Gerardo Mello Mourão


Coronel, estou vendo neste momento

Coronel, estou vendo neste momento os cabras sangrarem o Padre Joaquim Mourão, daqui lá umas duzentas léguas, no Maranhão" e a vidente negra levou a mão ao velho seio onde mamaram os filhos dos Mourões e caiu com os olhos fulgurantes; o Coronel mandou encher de paçoca os alforjes de couro e encher de água da serra a borracha de sola no arção da sela o terçado de cabo de ouro na carona de vaqueta bordada sob os coxonilhos cinqüenta contos de réis o rifle na lua da sela a matolagem e os capangas fiéis quinze dias depois tirava o chapéu de couro e dobrava o joelho diante da sepultura do Padre Mourão: de duzentas léguas o sangue esguichara sobre os olhos da vidente que lhe dera o seio e os cabras no caminho de volta retiravam sob o suadouro das cangalhas a manta de carne de sol e enquanto mastigavam os nacos sapecados na cachaça inflamada nos pratos de balança das bodegas da estrada ruminavam a morte; e as veredas se enchiam de cruzes e ao sacrifício dos padres inocentes a bravura dos Mourões se celebrava in illo tempore e ungidos de Deus vamos morrendo e flagelos de Deus vamos matando.
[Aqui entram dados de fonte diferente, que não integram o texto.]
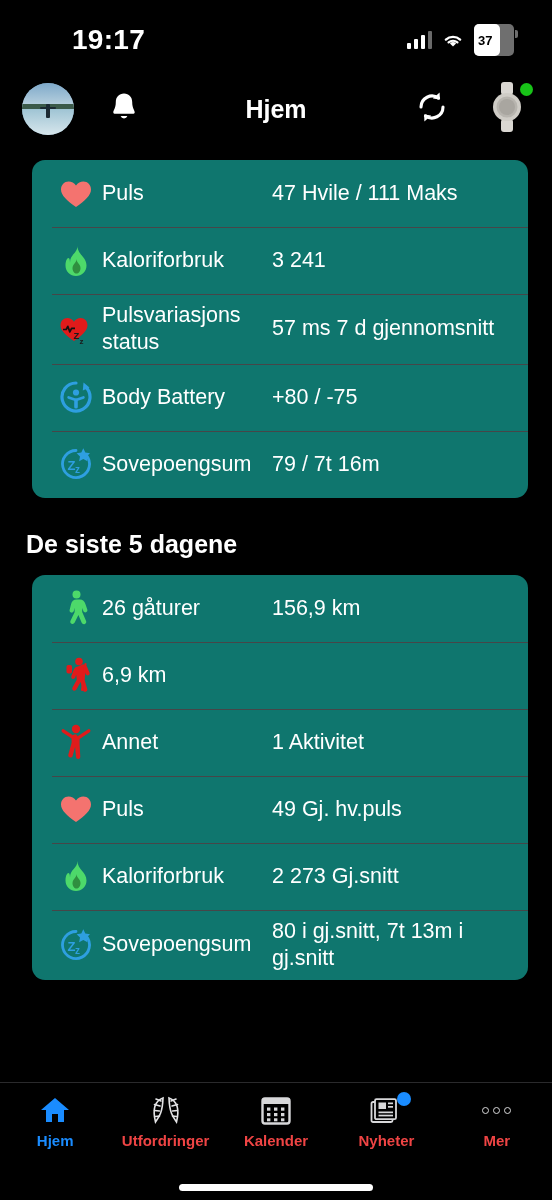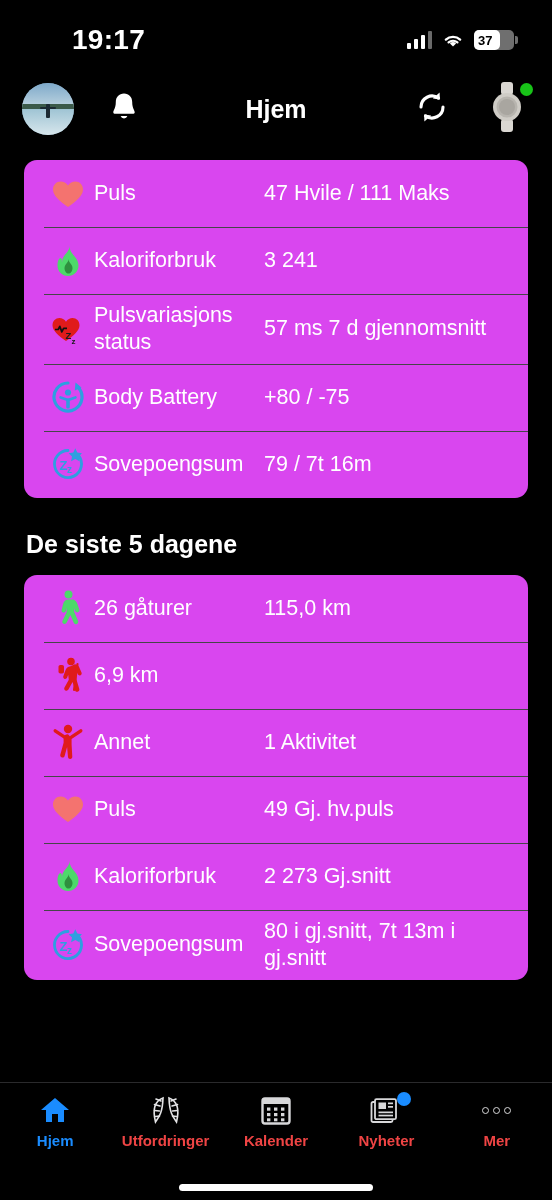"37" .battery { height: 20px -> 32px }
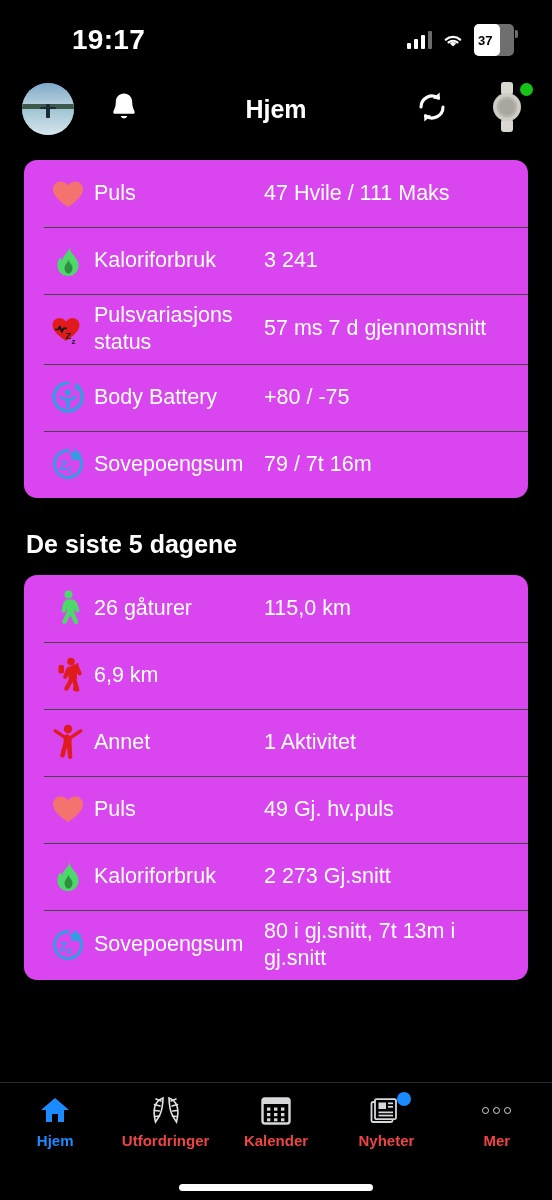"Puls" .card { background: #d946ef -> #0f766e; margin-left: none -> 8px }
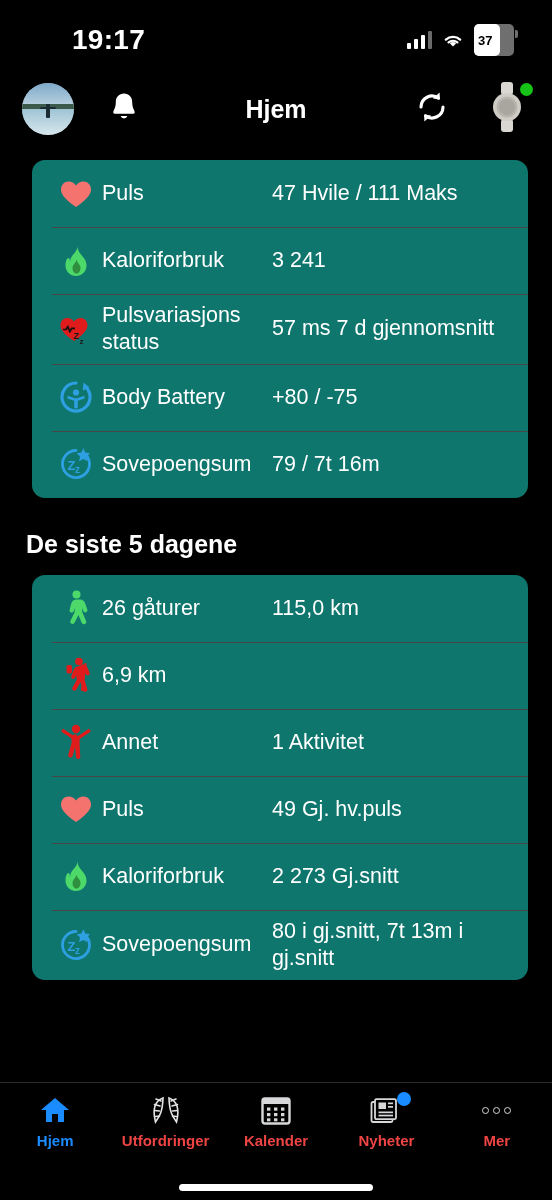"115,0 km" div.row-value { text: 115,0 -> 156,9 }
O mulato Tobias Barreto escrevia cartas em alemão ao filósofo alemão Emanuel Kant e escreveu também a Monsenhor Gadelha Mourão, deputado do Império e doutor de Roma: "os padres deste país nem latim sabem mais, pois, como Vossa Reverendíssima, aprendem é a mandar matar" os assassinos do Padre Joaquim, de fato, estavam mortos cum Christo erant e o Monsenhor tirou uma edição de seu jornal político em São Luís do Maranhão, toda em latim e remeteu ao prodigioso mulato e veio a carta pedindo perdão: "nunca li, Monsenhor, latim tão puro" e uma nova edição explicava: o latim era péssimo e cheio de eiva e fora escrito apenas para colher o elogio do sr. Tobias Barreto e provar que ele, sim, não sabia latim: Tobias fuit cum Christo: causa mortis — raiva apoplética contra Monsenhor Mourão — testemunha Cynobelino. Sabedora da morte, soberana da vida a raça dos Mourões preparava o chão e duro e puro o espaço do cristal se construía na clavina dos fortes e no sarcasmo dos sábios in illo tempore.